╭─ Records provided

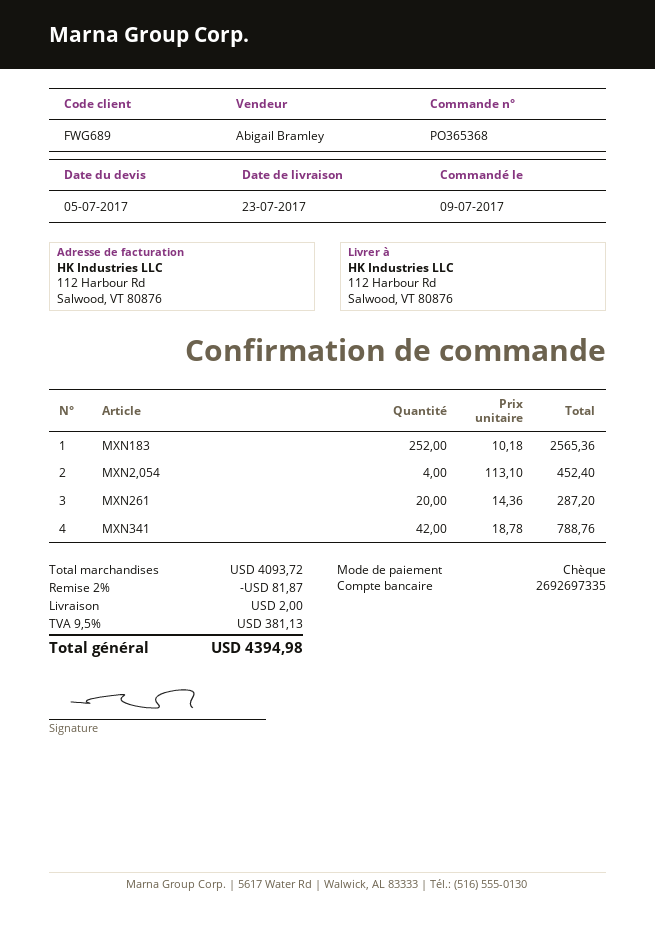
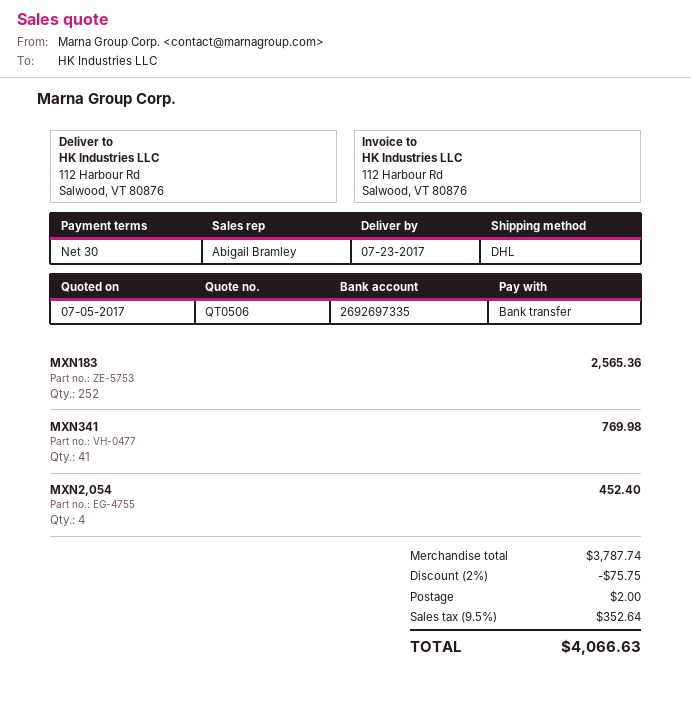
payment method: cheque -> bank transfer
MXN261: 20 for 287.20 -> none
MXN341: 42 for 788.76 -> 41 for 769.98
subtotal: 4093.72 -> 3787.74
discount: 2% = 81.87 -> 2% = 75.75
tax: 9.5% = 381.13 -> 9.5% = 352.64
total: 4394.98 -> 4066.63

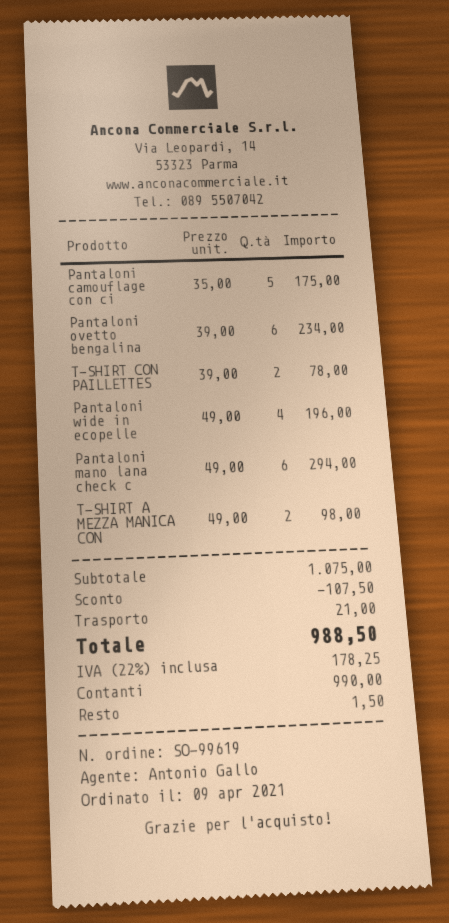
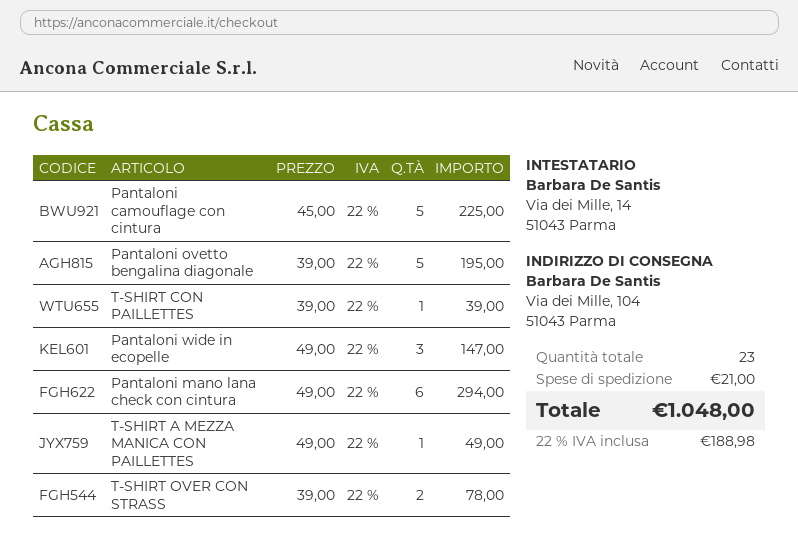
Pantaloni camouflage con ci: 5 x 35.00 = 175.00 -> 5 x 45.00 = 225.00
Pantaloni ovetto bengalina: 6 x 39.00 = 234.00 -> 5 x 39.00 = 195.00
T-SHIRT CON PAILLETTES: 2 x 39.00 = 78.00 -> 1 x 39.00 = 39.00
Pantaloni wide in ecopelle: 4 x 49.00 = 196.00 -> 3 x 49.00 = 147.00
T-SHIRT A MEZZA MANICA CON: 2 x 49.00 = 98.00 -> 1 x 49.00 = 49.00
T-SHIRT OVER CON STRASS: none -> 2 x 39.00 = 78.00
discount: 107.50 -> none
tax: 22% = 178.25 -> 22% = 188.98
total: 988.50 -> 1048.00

╰─

#### [Task details]
Every line above with the string "none" in it should be copied into the answer.

#### [Result]
MXN261: 20 for 287.20 -> none
T-SHIRT OVER CON STRASS: none -> 2 x 39.00 = 78.00
discount: 107.50 -> none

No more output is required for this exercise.